» **What you have to do**: Exclude the pictures, then copy all remaining records exactly.

» **Data for this task**:
━━━━━━━━

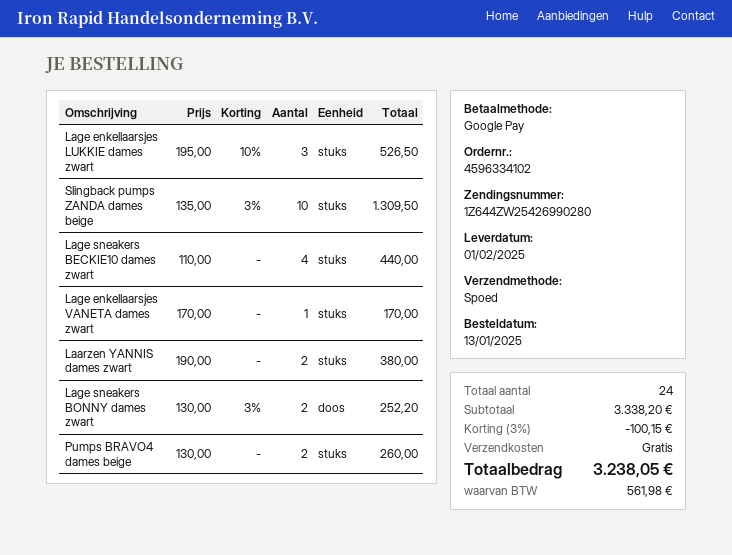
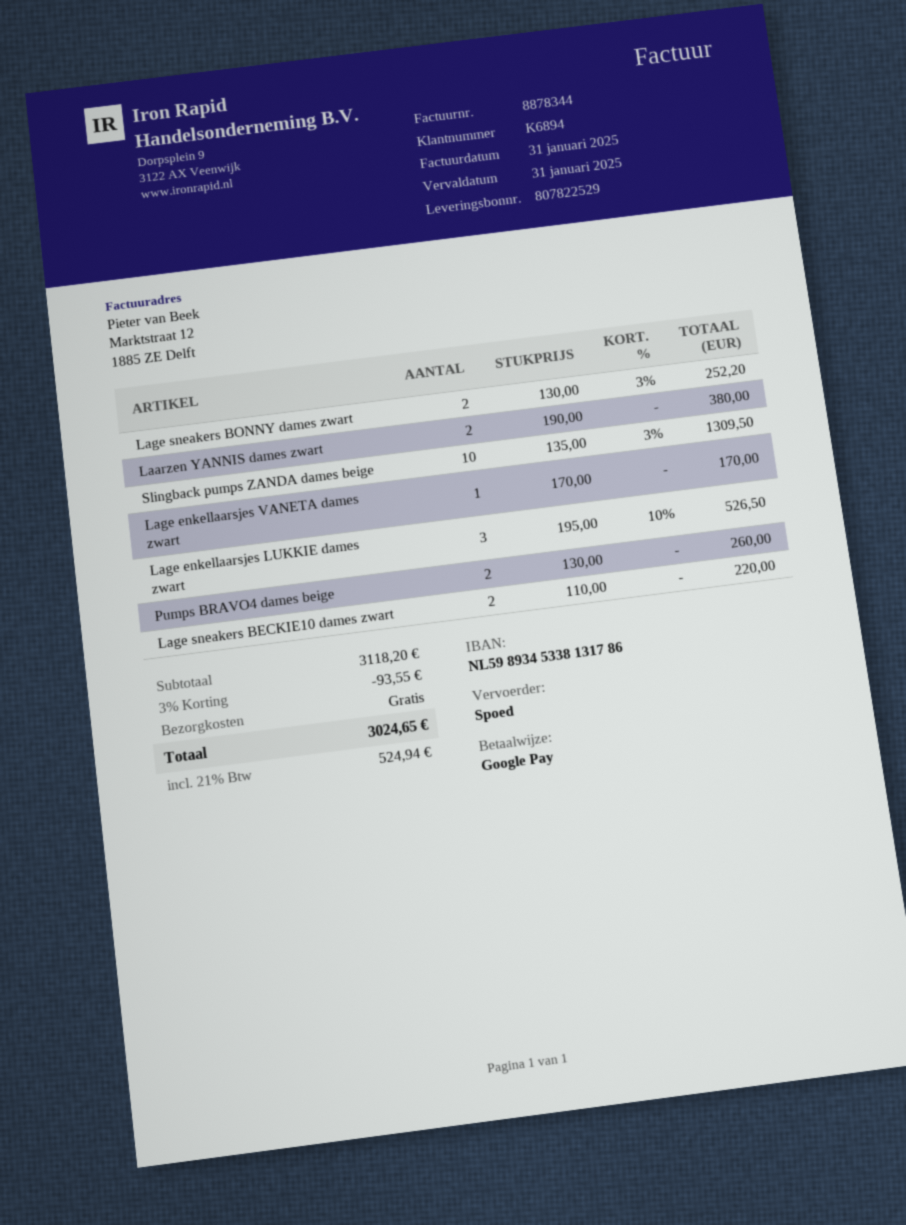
Lage sneakers BECKIE10 dames zwart: 4 x 110.00 = 440.00 -> 2 x 110.00 = 220.00
subtotal: 3338.20 -> 3118.20
discount: 3% = 100.15 -> 3% = 93.55
tax: 561.98 -> 524.94
total: 3238.05 -> 3024.65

━━━━━━━━

» **Exercise result**:
Lage sneakers BECKIE10 dames zwart: 4 x 110.00 = 440.00 -> 2 x 110.00 = 220.00
subtotal: 3338.20 -> 3118.20
discount: 3% = 100.15 -> 3% = 93.55
tax: 561.98 -> 524.94
total: 3238.05 -> 3024.65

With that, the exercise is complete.